- YOUR ASSIGNMENT:
Print word for word whatever lies between the first line of the material and the line holding "利 号：ZL 2016", both included, and omit all pictures.
Segment Start: TASK INPUT
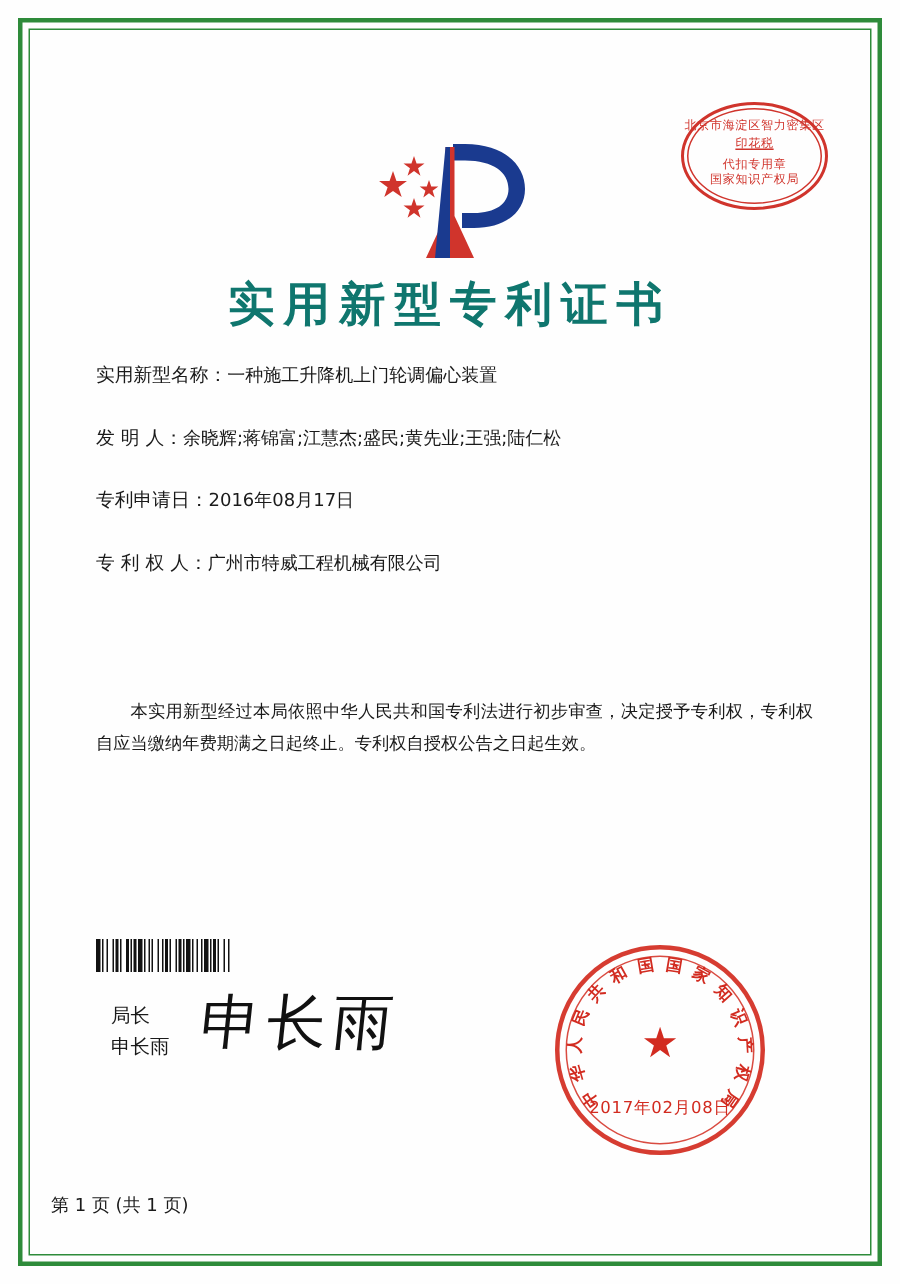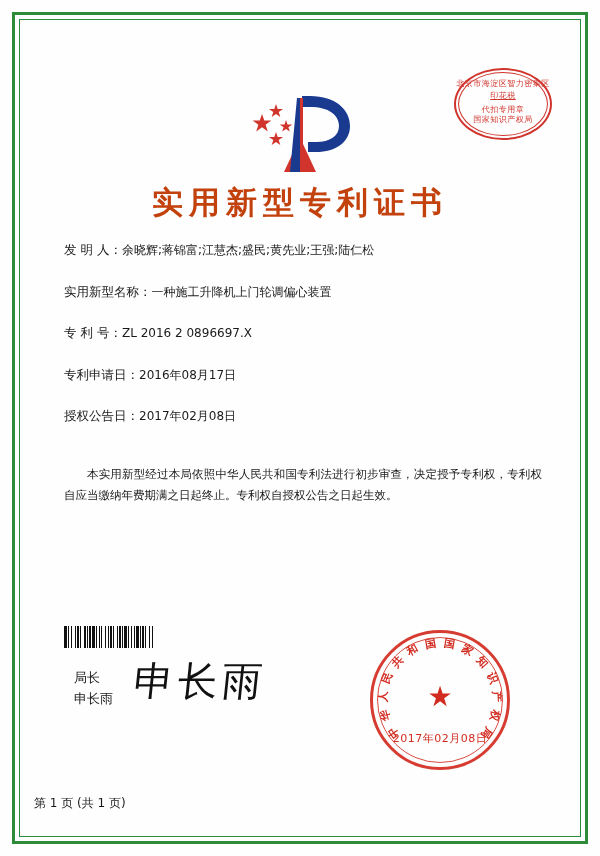"实用新型专利证书" .title { color: #c2410c -> #0f766e }
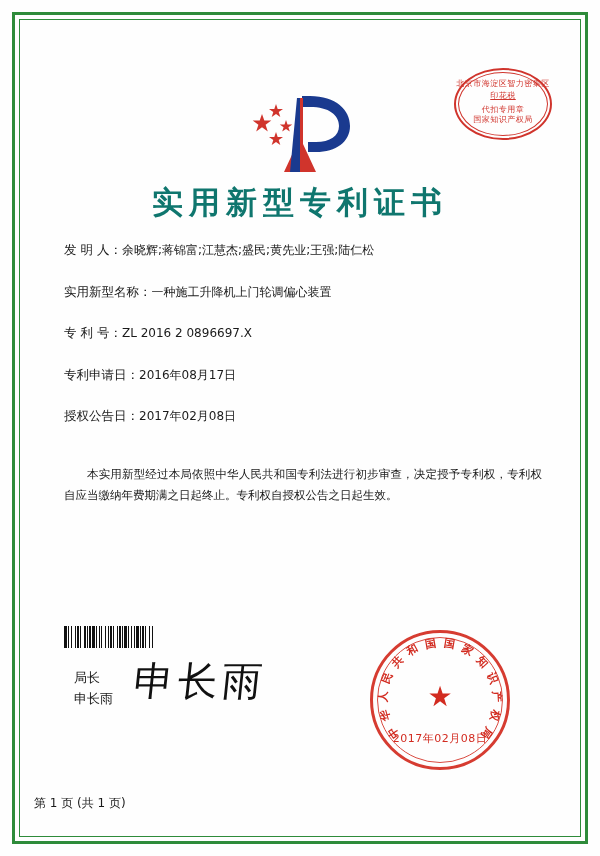"发 明 人：余晓辉;蒋锦富;江慧杰;盛民;黄先业;王强;陆仁松" div.field { order: before "实用新型名称：一种施工升降机上门轮调偏心装置" -> after "实用新型名称：一种施工升降机上门轮调偏心装置" }
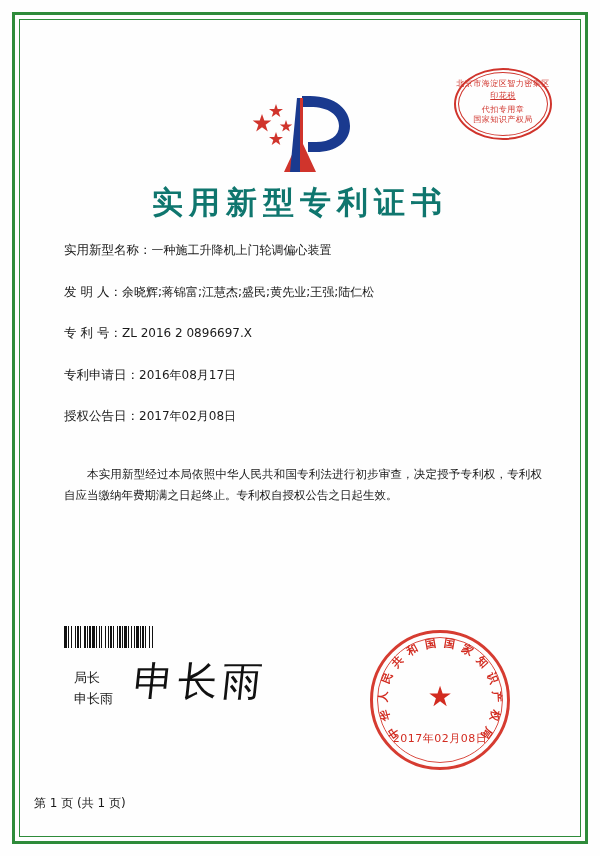"专 利 号：ZL 2016 2" div.field { html: <div> <span>专 利 号：</span><span>ZL 2016 2 0896697.X</span> </div> -> none }
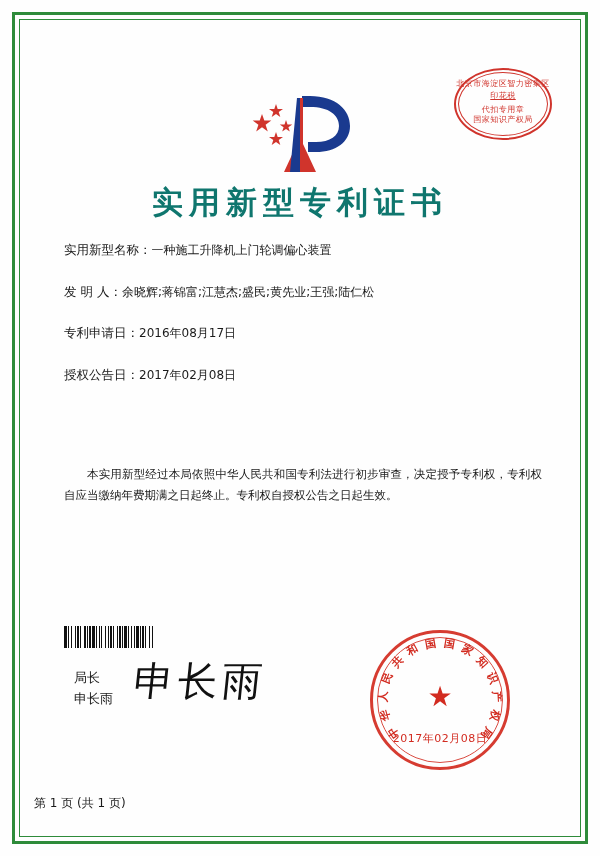"专 利 权 人：广州市特威工程机械有限公司" div.field { html: none -> <div> <span>专 利 权 人：</span><span>广州市特威工程机械有限公司</span> </div> }
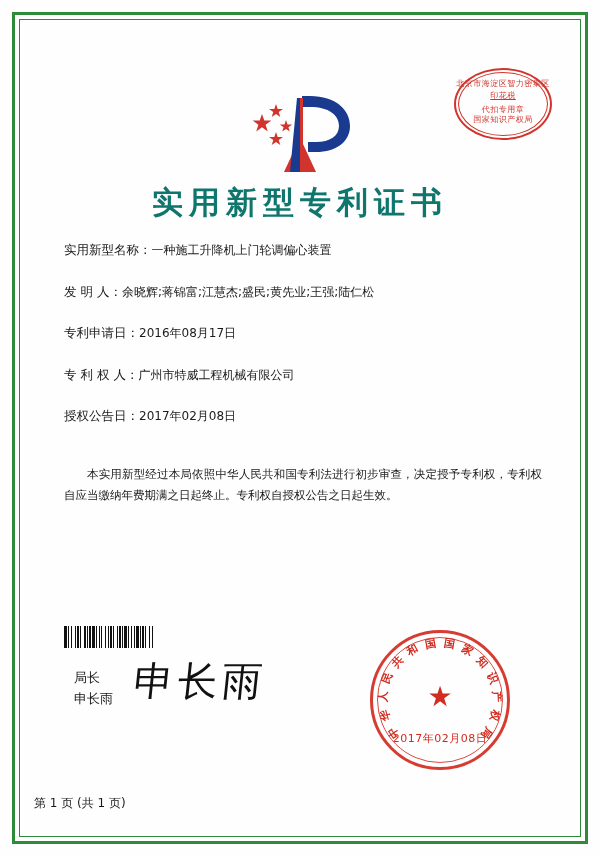"授权公告日：2017年02月08日" div.field { html: <div> <span>授权公告日：</span><span>2017年02月08日</span> </div> -> none }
Segment End: TASK INPUT
- FINAL ANSWER:
"实用新型专利证书" .title { color: #c2410c -> #0f766e }
"发 明 人：余晓辉;蒋锦富;江慧杰;盛民;黄先业;王强;陆仁松" div.field { order: before "实用新型名称：一种施工升降机上门轮调偏心装置" -> after "实用新型名称：一种施工升降机上门轮调偏心装置" }
"专 利 号：ZL 2016 2" div.field { html: <div> <span>专 利 号：</span><span>ZL 2016 2 0896697.X</span> </div> -> none }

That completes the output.